This economic expansion, however, is no accident. It has been triggered, to a great extent, by Panama's development not only as a regional (and increasingly global) hub for corporate operations, logistics and services, but also as a stable banking centre tied directly to the dollar. Numerous investment and business-related tax benefits, coupled with a marked increase in both private and governmental real estate investment, have also played a significant role in this process. In 2013 alone, for instance, construction activities and real estate investments represented 26.9% of the total GDP.
These impressive numbers have motivated the Panamanian government to bolster this growth, by means of the approval of new laws and the creation of new legal mechanisms that facilitate real estate investment.

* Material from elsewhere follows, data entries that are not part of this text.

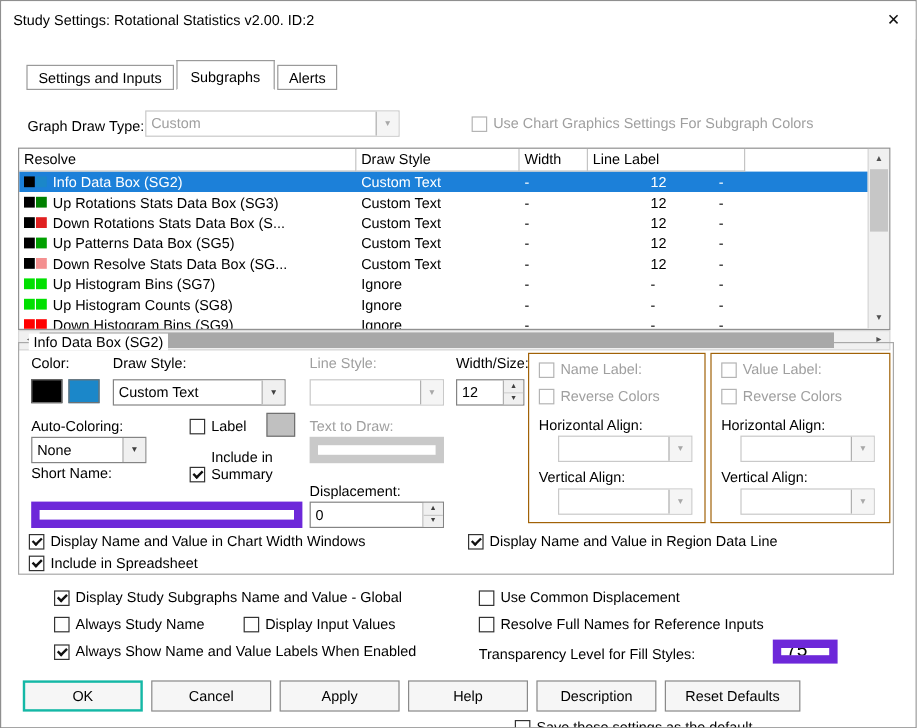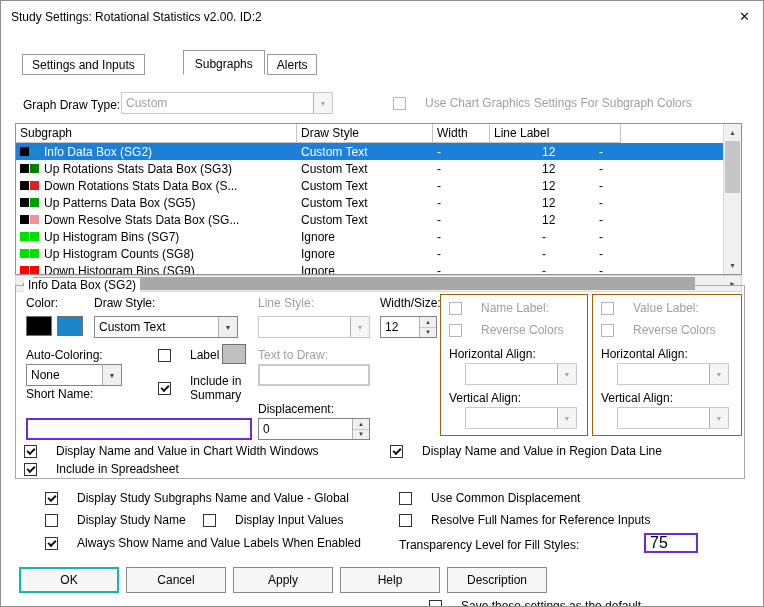--- a/index.html
+++ b/index.html
@@ -16,7 +16,7 @@
   .tabstrip{position:absolute;left:21px;top:49px;height:25px;display:flex;align-items:flex-end;}
   .tab{box-sizing:border-box;border:1px solid #9a9a9a;background:#fff;padding:3px 9px;height:21px;
        margin-right:2px;white-space:nowrap;}
-  .tab.active{height:25px;padding:6px 11px;border-bottom-color:#fff;position:relative;z-index:2;margin-left:36px;}
+  .tab.active{height:25px;padding:6px 11px;border-bottom-color:#fff;position:relative;z-index:2;}
   
   .combo{position:absolute;background:#fff;border:1px solid #848484;display:flex;align-items:stretch;
          height:22px;box-sizing:border-box;}

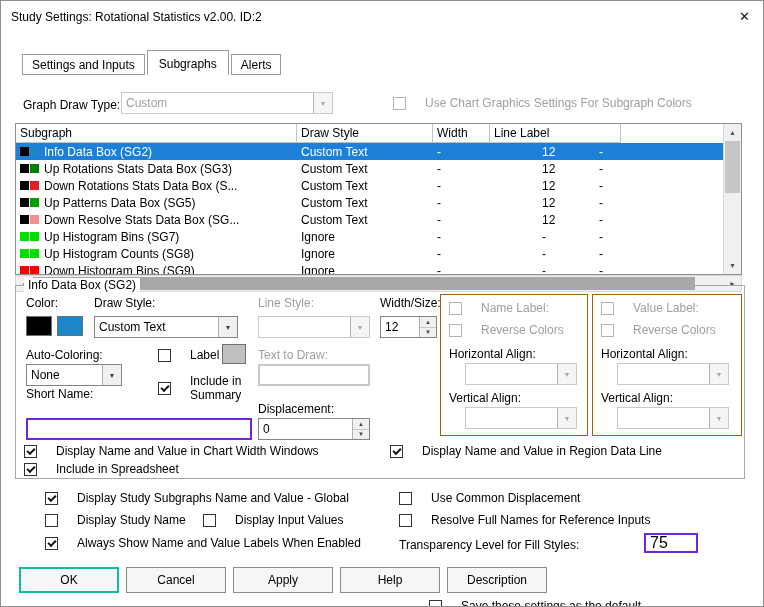--- a/index.html
+++ b/index.html
@@ -38,7 +38,7 @@
           font-family:"Liberation Sans",sans-serif;font-size:16px;padding:2px 4px;box-sizing:border-box;}
   .tinput.disabled{border-color:#c9c9c9;background:#fff;}
   
-  .cbrow{position:absolute;display:flex;gap:19px;align-items:center;white-space:nowrap;}
+  .cbrow{position:absolute;display:flex;gap:5px;align-items:flex-end;white-space:nowrap;}
   .cb{display:inline-block;width:13px;height:13px;border:1px solid #333;background:#fff;
       position:relative;flex:none;box-sizing:border-box;margin-top:0;}
   .cb.checked::after{content:"";position:absolute;left:2px;top:2px;width:6px;height:3px;

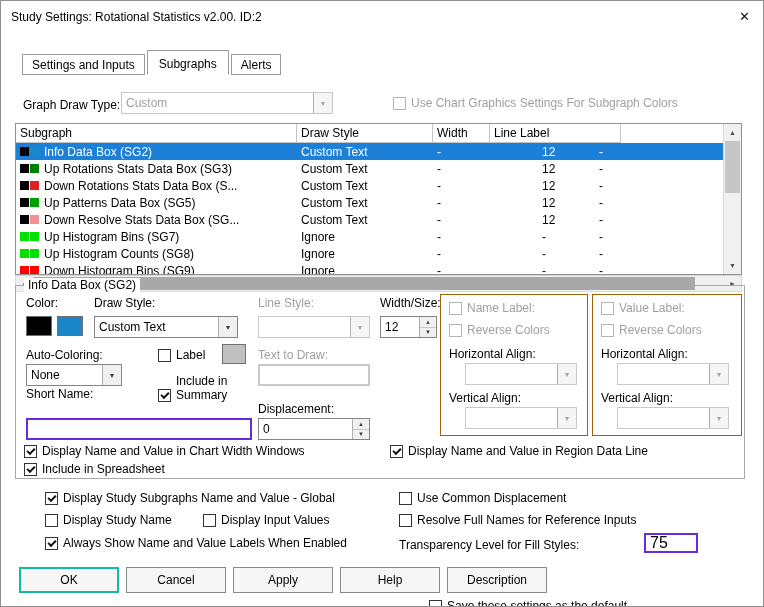--- a/index.html
+++ b/index.html
@@ -108,7 +108,7 @@
 
   <div class="table">
     <div class="thead">
-        <div class="th" style="width: 281px;">Subgraph</div>
+        <div class="th" style="width: 281px;">Resolve</div>
         <div class="th" style="width: 136px;">Draw Style</div>
         <div class="th" style="width: 57px;">Width</div>
         <div class="th" style="width: 131px;">Line Label</div>

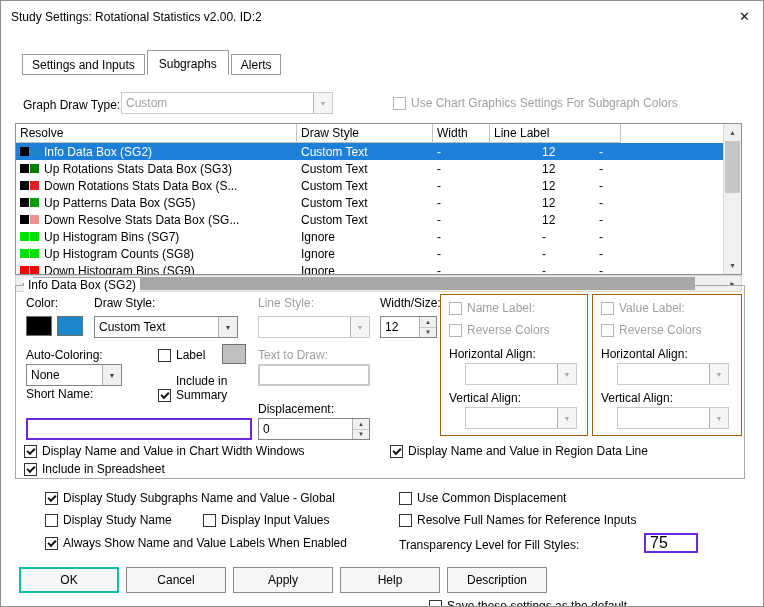--- a/index.html
+++ b/index.html
@@ -341,7 +341,7 @@
   </label>
   <label class="cbrow" style="left:44px;top:512px">
     <span class="cb"></span>
-    <span>Display Study Name</span>
+    <span>Always Study Name</span>
   </label>
   <label class="cbrow" style="left:202px;top:512px">
     <span class="cb"></span>

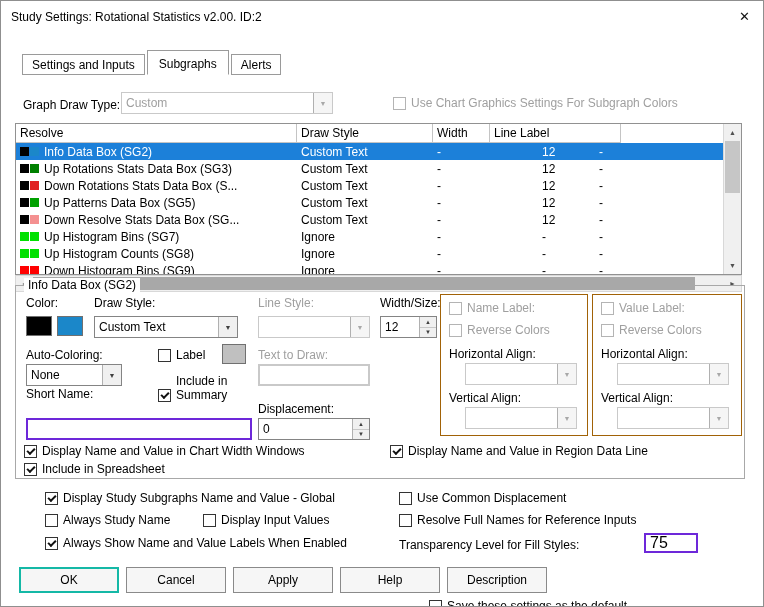--- a/index.html
+++ b/index.html
@@ -34,7 +34,7 @@
                       font-size:6px;color:#404040;}
   .spin .su{border-bottom:1px solid #c8c8c8;}
   
-  .tinput{position:absolute;border:2px solid #6d28d9;background:#fff;
+  .tinput{position:absolute;border:7px solid #6d28d9;background:#fff;
           font-family:"Liberation Sans",sans-serif;font-size:16px;padding:2px 4px;box-sizing:border-box;}
   .tinput.disabled{border-color:#c9c9c9;background:#fff;}
   

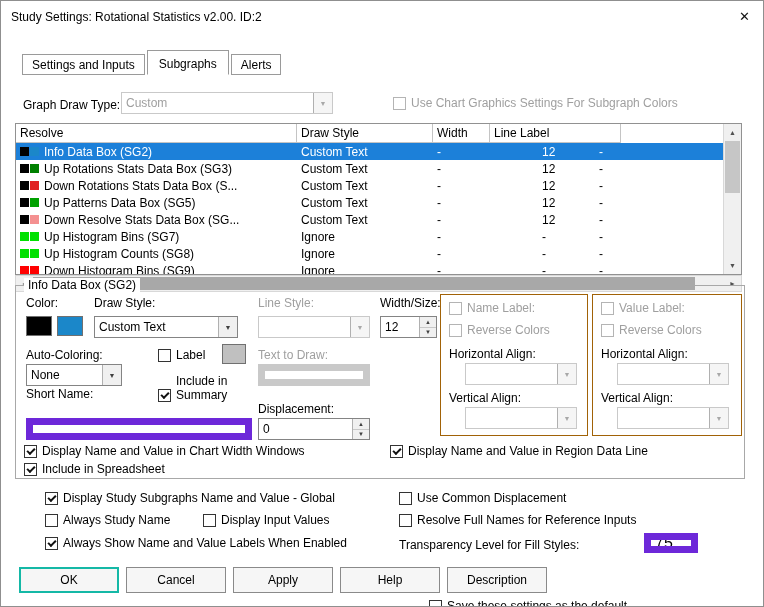--- a/index.html
+++ b/index.html
@@ -364,6 +364,7 @@
       <button class="btn">Apply</button>
       <button class="btn">Help</button>
       <button class="btn">Description</button>
+      <button class="btn wide">Reset Defaults</button>
     </div>
 
   <label class="cbrow" style="left:428px;top:598px">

As an example of such government initiative, on August 6 2014 the Superintendence of the Securities Market in Panama enacted Decree 02-2014, through which Real Estate Investment Trusts (Reits) are regulated. This regulation, which is based on the structure of the Spanish and the American markets, is intended to promote the overall market for Reits by offering significant tax incentives to such entities, together with a flexible regulatory regime with regards to the administration and the scope of activities in which Reits are authorised to take part. The enacted tax incentives are so attractive that, provided that Reits investors have fully complied with the established requirements, these will only be subject to an income tax rate of five percent, far lower than the standard 25% Panamanian income tax.
The new Reits regulation has already begun to show dividends, by attracting even greater activity and investment to Panama. Without a doubt, it will continue to be a game changer with regards to both the Panamanian securities market and the booming Panamanian real estate market.